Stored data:

*** Block opens ***

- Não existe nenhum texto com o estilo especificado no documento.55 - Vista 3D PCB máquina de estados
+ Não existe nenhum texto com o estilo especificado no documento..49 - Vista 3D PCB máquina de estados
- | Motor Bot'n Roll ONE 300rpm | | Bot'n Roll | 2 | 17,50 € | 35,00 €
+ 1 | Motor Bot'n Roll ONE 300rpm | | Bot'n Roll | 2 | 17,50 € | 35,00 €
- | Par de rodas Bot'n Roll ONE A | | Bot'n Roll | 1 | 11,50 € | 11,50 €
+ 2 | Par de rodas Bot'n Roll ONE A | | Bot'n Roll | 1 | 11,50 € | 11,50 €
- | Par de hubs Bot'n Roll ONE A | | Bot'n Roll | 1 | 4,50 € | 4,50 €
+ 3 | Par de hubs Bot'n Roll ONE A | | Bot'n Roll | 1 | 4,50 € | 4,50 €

*** Block closes ***
*** Block opens ***

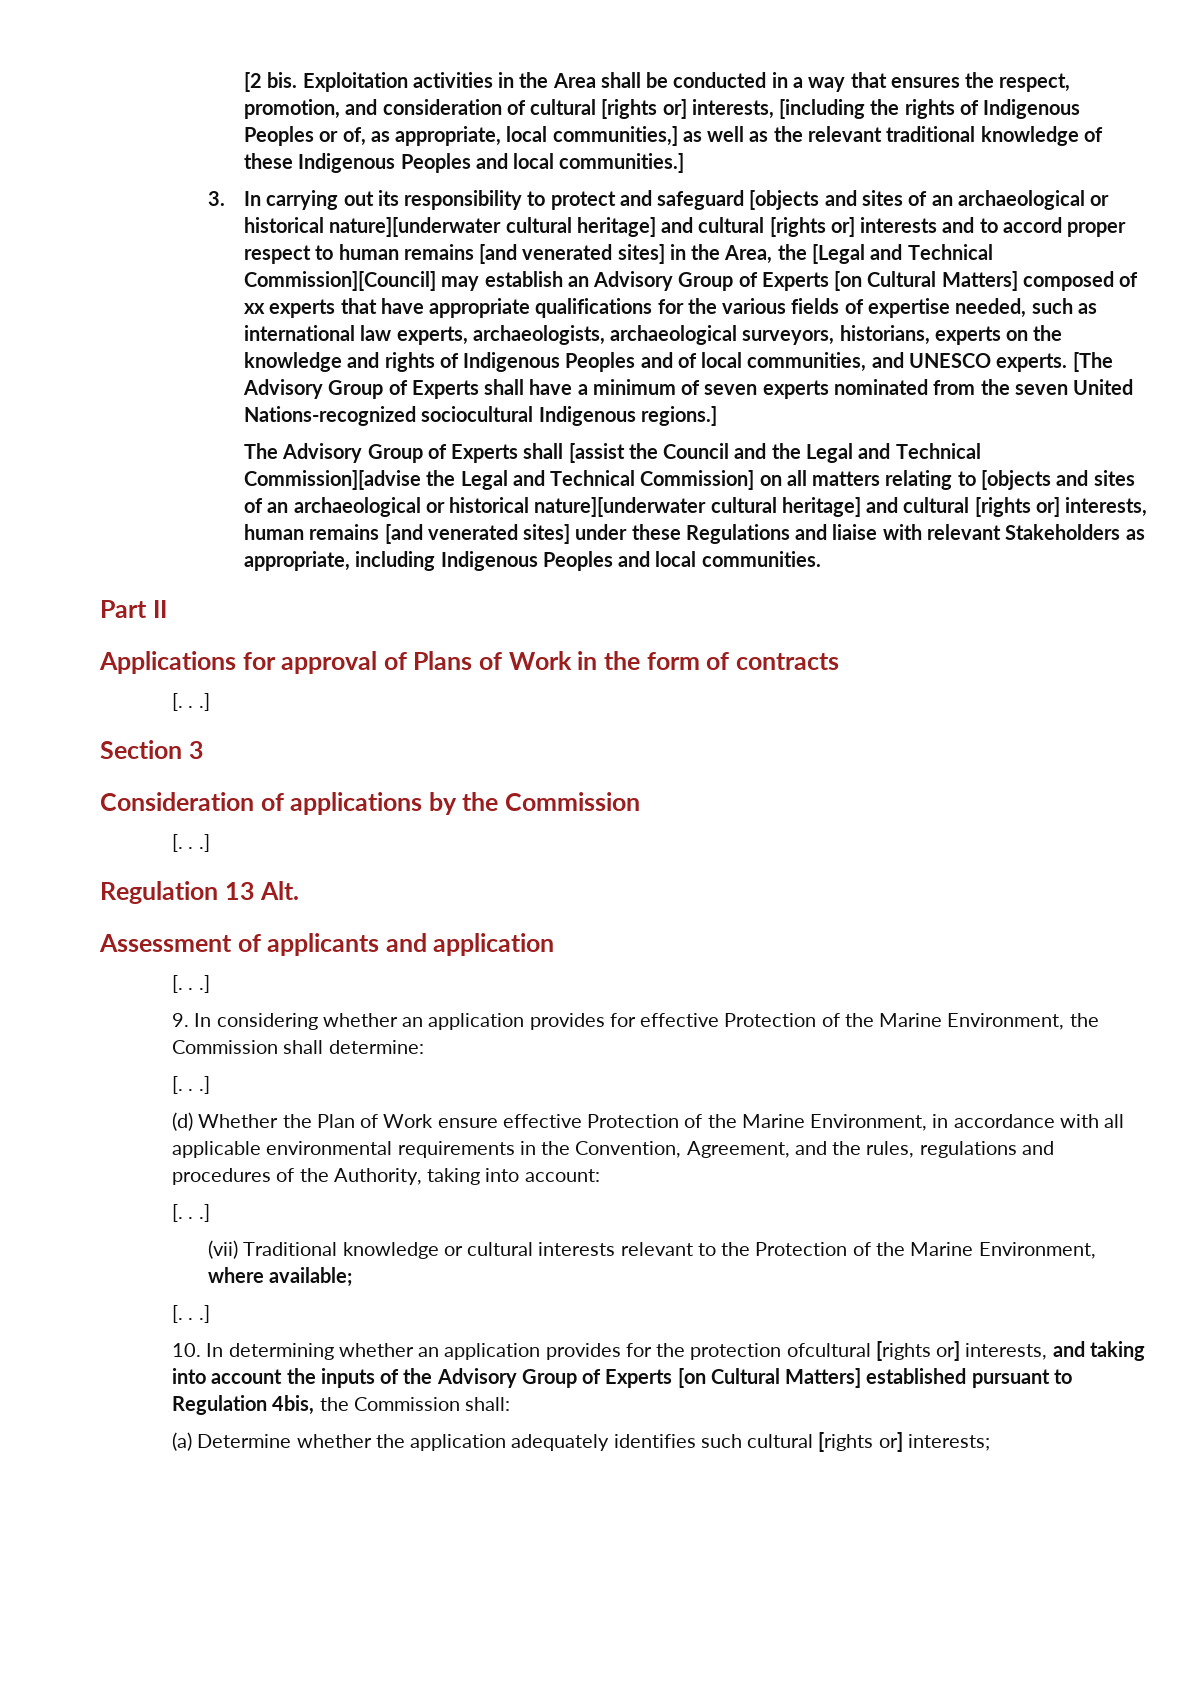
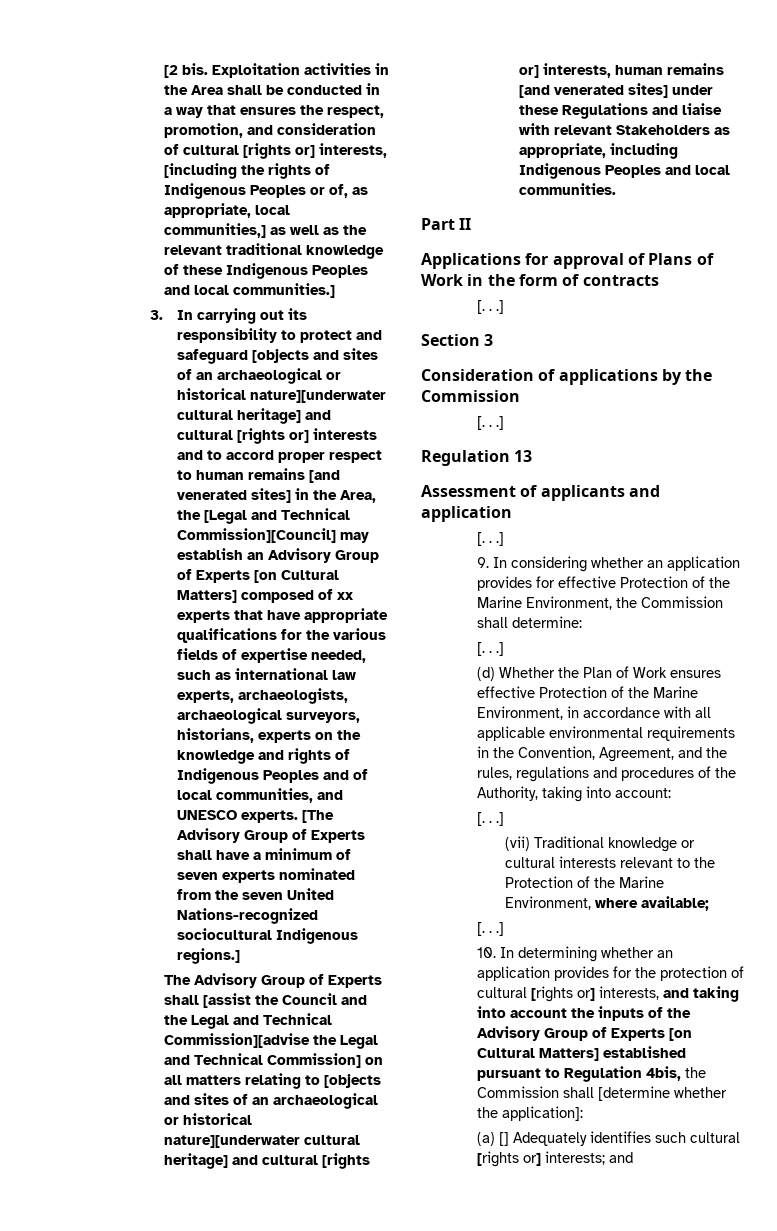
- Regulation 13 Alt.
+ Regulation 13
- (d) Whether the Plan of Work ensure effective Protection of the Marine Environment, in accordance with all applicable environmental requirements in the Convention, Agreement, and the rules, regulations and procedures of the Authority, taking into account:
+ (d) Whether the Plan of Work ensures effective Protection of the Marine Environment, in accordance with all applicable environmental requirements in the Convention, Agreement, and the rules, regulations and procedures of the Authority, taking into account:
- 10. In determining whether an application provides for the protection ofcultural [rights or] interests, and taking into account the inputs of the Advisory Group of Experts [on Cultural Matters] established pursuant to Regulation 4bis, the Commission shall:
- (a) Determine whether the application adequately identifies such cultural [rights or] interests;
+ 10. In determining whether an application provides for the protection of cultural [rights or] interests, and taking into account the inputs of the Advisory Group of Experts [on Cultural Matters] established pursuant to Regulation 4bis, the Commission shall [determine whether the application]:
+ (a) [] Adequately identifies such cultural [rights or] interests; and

*** Block closes ***
*** Block opens ***

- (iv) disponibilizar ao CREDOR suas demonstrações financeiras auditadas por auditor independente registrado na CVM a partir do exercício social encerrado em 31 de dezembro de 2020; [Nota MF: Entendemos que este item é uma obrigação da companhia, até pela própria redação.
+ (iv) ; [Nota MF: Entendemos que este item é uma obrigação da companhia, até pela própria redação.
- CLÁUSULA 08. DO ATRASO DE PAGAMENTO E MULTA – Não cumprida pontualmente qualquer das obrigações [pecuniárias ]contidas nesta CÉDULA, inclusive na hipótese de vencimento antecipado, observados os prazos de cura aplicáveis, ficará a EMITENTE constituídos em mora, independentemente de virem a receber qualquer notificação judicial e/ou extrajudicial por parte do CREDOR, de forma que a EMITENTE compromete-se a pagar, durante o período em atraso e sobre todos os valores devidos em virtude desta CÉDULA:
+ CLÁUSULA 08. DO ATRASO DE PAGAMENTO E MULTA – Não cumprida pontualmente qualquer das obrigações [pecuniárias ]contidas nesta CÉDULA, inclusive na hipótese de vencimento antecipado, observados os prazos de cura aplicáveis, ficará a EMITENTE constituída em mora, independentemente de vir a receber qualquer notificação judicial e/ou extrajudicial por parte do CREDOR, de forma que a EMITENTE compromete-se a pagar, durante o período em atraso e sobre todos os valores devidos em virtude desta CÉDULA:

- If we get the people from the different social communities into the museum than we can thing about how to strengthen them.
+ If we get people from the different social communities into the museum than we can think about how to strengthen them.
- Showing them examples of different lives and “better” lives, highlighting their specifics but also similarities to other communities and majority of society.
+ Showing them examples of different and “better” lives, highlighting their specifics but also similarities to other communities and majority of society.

*** Block closes ***

YOUR ASSIGNMENT
Starting with the line with "- CLÁUSULA 08." above and going on through the line with "- Showing them", transcribe every line exactly, both ends included, and add nothing.

EXERCISE RESPONSE
- CLÁUSULA 08. DO ATRASO DE PAGAMENTO E MULTA – Não cumprida pontualmente qualquer das obrigações [pecuniárias ]contidas nesta CÉDULA, inclusive na hipótese de vencimento antecipado, observados os prazos de cura aplicáveis, ficará a EMITENTE constituídos em mora, independentemente de virem a receber qualquer notificação judicial e/ou extrajudicial por parte do CREDOR, de forma que a EMITENTE compromete-se a pagar, durante o período em atraso e sobre todos os valores devidos em virtude desta CÉDULA:
+ CLÁUSULA 08. DO ATRASO DE PAGAMENTO E MULTA – Não cumprida pontualmente qualquer das obrigações [pecuniárias ]contidas nesta CÉDULA, inclusive na hipótese de vencimento antecipado, observados os prazos de cura aplicáveis, ficará a EMITENTE constituída em mora, independentemente de vir a receber qualquer notificação judicial e/ou extrajudicial por parte do CREDOR, de forma que a EMITENTE compromete-se a pagar, durante o período em atraso e sobre todos os valores devidos em virtude desta CÉDULA:

- If we get the people from the different social communities into the museum than we can thing about how to strengthen them.
+ If we get people from the different social communities into the museum than we can think about how to strengthen them.
- Showing them examples of different lives and “better” lives, highlighting their specifics but also similarities to other communities and majority of society.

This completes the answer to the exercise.